What you need to do:
Could you filter the records below and keep only the lines with the word "Reference"?

Data extracts:
####

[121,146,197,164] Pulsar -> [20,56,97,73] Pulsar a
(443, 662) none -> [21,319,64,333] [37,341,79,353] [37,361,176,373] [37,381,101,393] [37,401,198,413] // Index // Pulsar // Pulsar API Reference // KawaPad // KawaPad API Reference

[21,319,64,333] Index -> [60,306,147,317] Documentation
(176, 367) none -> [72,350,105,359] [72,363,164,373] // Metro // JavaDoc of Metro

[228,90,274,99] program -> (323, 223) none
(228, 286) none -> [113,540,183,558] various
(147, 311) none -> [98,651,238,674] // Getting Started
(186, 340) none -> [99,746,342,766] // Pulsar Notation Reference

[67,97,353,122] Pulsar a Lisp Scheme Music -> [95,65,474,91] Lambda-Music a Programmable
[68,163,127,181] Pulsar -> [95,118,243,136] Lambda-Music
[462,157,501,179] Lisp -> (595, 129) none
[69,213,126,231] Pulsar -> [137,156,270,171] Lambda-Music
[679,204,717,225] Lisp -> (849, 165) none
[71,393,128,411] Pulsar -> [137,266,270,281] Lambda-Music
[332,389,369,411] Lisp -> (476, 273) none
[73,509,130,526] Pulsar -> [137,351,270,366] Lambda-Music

####

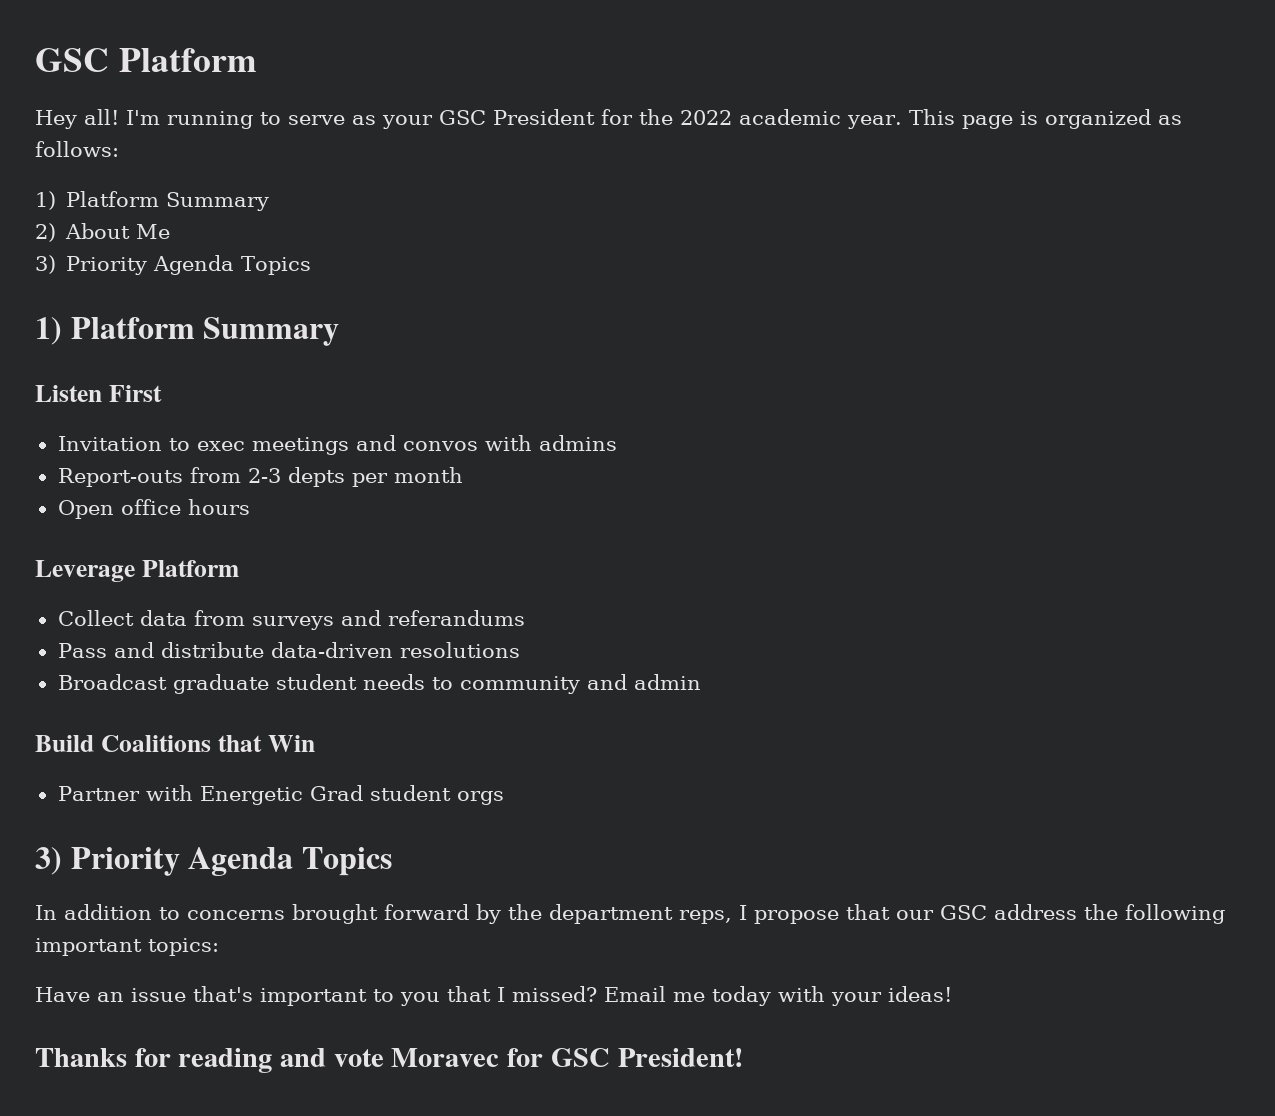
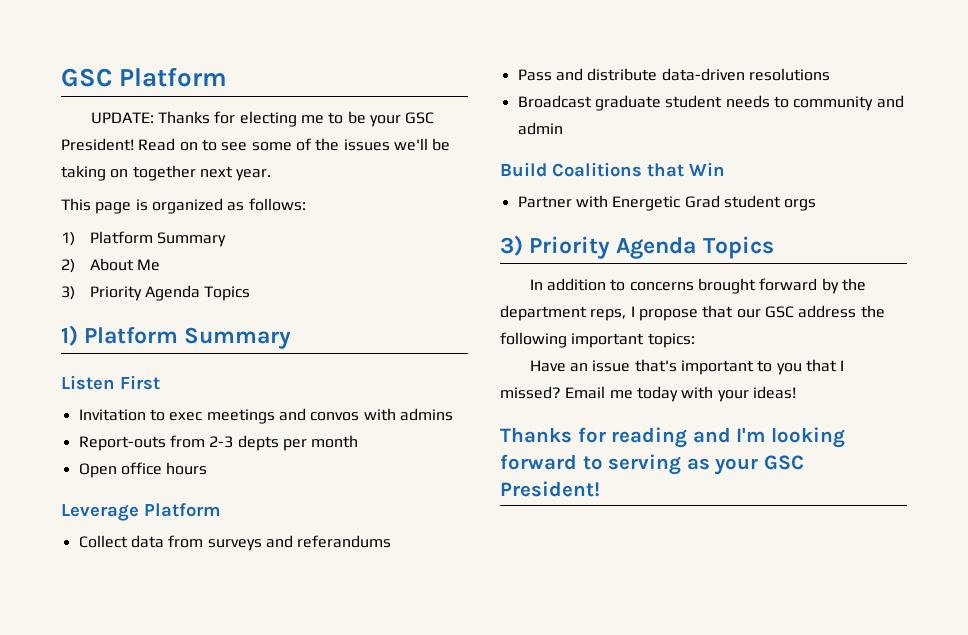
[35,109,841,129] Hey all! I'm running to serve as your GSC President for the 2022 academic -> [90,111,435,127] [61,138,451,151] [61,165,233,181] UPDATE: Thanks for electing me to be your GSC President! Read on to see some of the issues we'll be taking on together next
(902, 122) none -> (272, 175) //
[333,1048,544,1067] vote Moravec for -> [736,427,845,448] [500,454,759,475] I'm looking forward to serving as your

####

Task result:
(443, 662) none -> [21,319,64,333] [37,341,79,353] [37,361,176,373] [37,381,101,393] [37,401,198,413] // Index // Pulsar // Pulsar API Reference // KawaPad // KawaPad API Reference
(186, 340) none -> [99,746,342,766] // Pulsar Notation Reference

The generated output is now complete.